Lasecki, W. S., Teevan, J., & Kamar, E. (2014). Information Extraction and Manipulation Threats in Crowd-powered Systems

Discussion Leader:

Lawrence Warren

Summary:

In automated systems there is sometimes a gap which machine learning has not had the ability to overcome as of current technology standards. Crowd sourcing seems to be the popular solution in some of these cases since tasking can become cumbersome and overwhelming for a single individual to handle. Systems such as Legion: AR or VizWiz use human intelligence to solve problems and can potentially share sensitive information. This could lead to several issues if a single malicious person is used in a session. They can have access to addresses, phone numbers, birthdays, and in some cases can possibly extract credit card numbers. There is also the possibility of a user attempting to sway results in a specific way in the event the session is not incognito.
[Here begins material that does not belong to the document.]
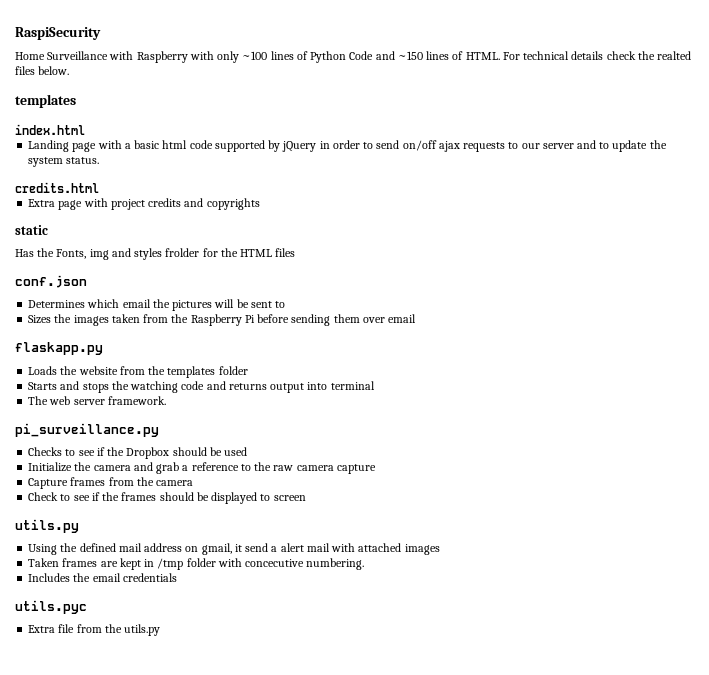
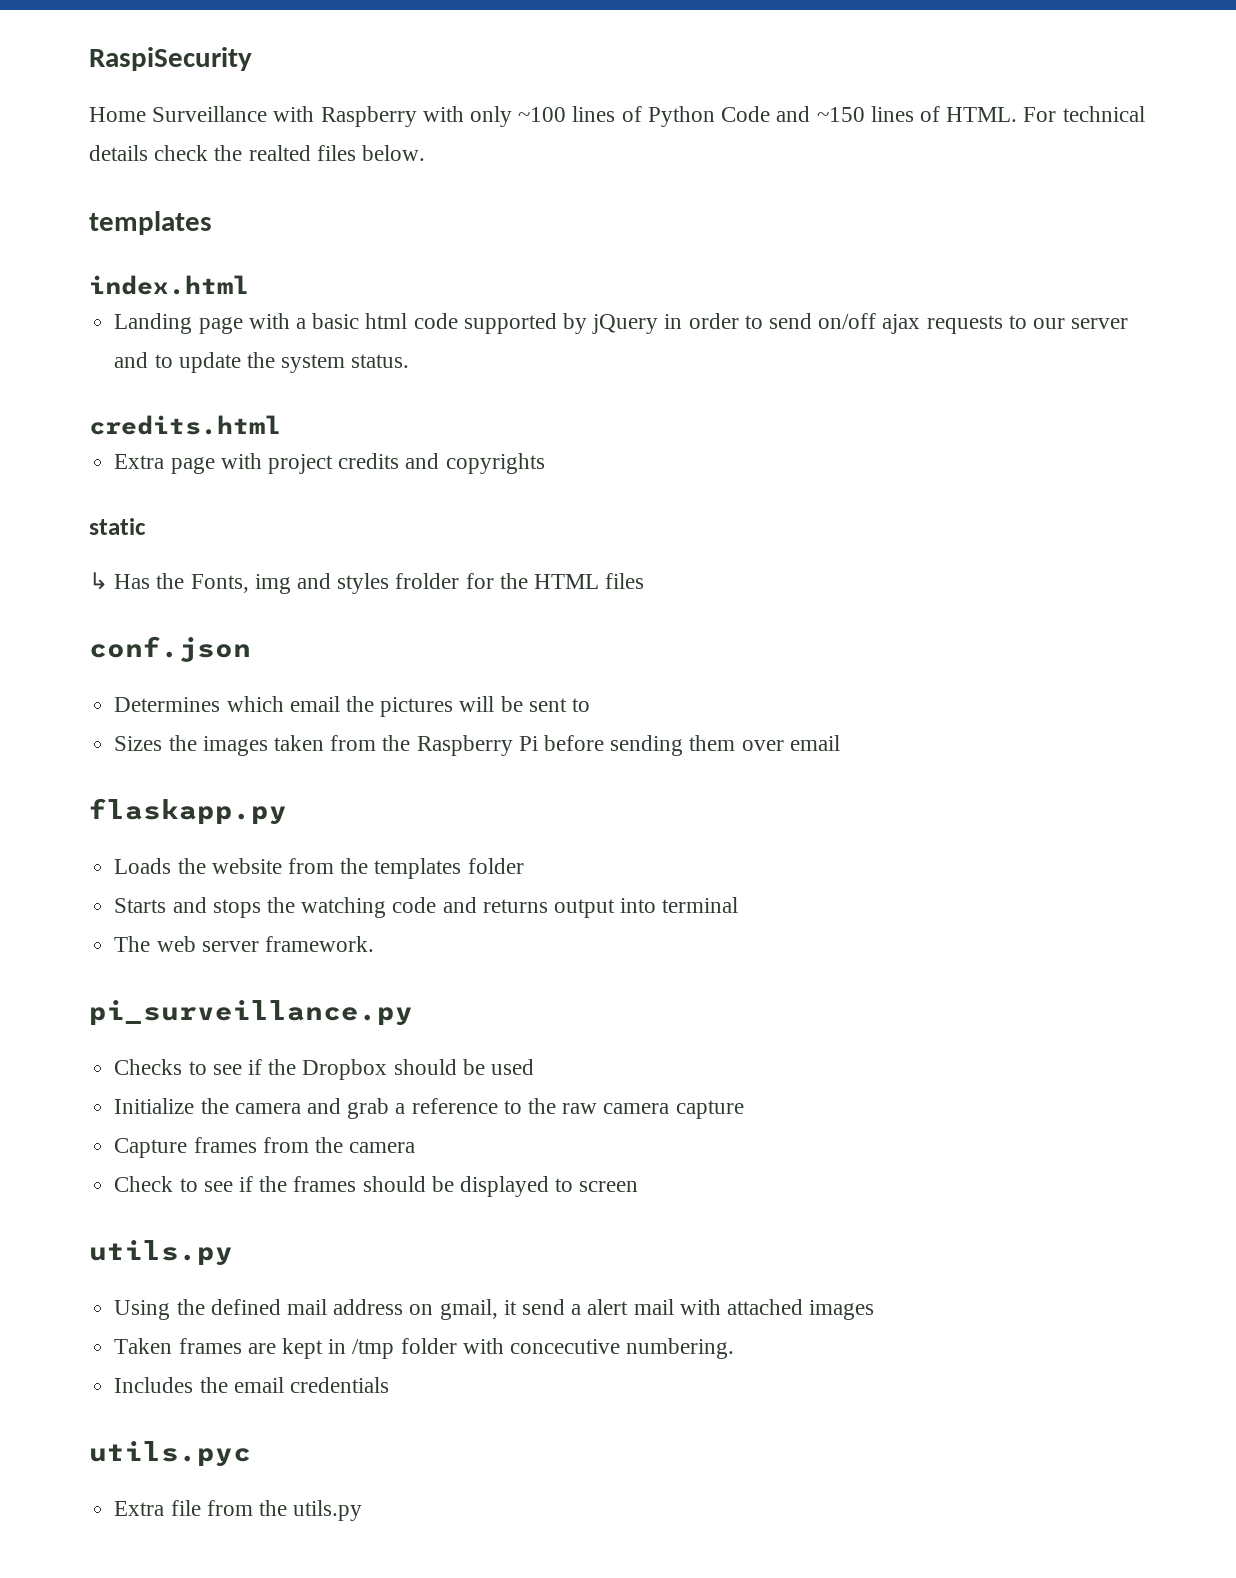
(48, 230) none -> [89,572,108,590] ↳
This paper describes an experiment to see how likely it is that a user would have malicious intent and how likely is it that a person will pass on information they should not and another to see how likely a user would be to manipulate test results using a few Mechanical Turk surveys.

Reflections:

This paper brought up a few good issues as far as information security involving crowd sourced information. My biggest criticism of this paper would be that there were no innovative mitigations created or even possibilities mentioned to protect against the attacks. Machine learning was mentioned as a method to blank out possibly sensitive information but other than that this paper makes it seem as if there is no way to stop it other than removing the information from the view of the user. Finding reliable workers was mentioned as a solution but that entails interviews and finding people which removes the benefits of crowd sourcing the work. This paper though informative, in my opinion did not make any headway in providing an answer, nor did it actually dig up any new threats, it just listed ones which we were already aware of and gave generic solutions which are in no way innovative.

Questions:

  • This paper describes 2 different types of vulnerabilities to which a crowd powered system is vulnerable. Can you think of any other possible threats?
  • Is there any directions crowd sourced work can take to better protect individual’s information?
  • Crowd sourcing work is becoming increasingly popular in many situations, is there a way to completely remove either of the 2 two potential attack scenarios listed in this paper aside from automation?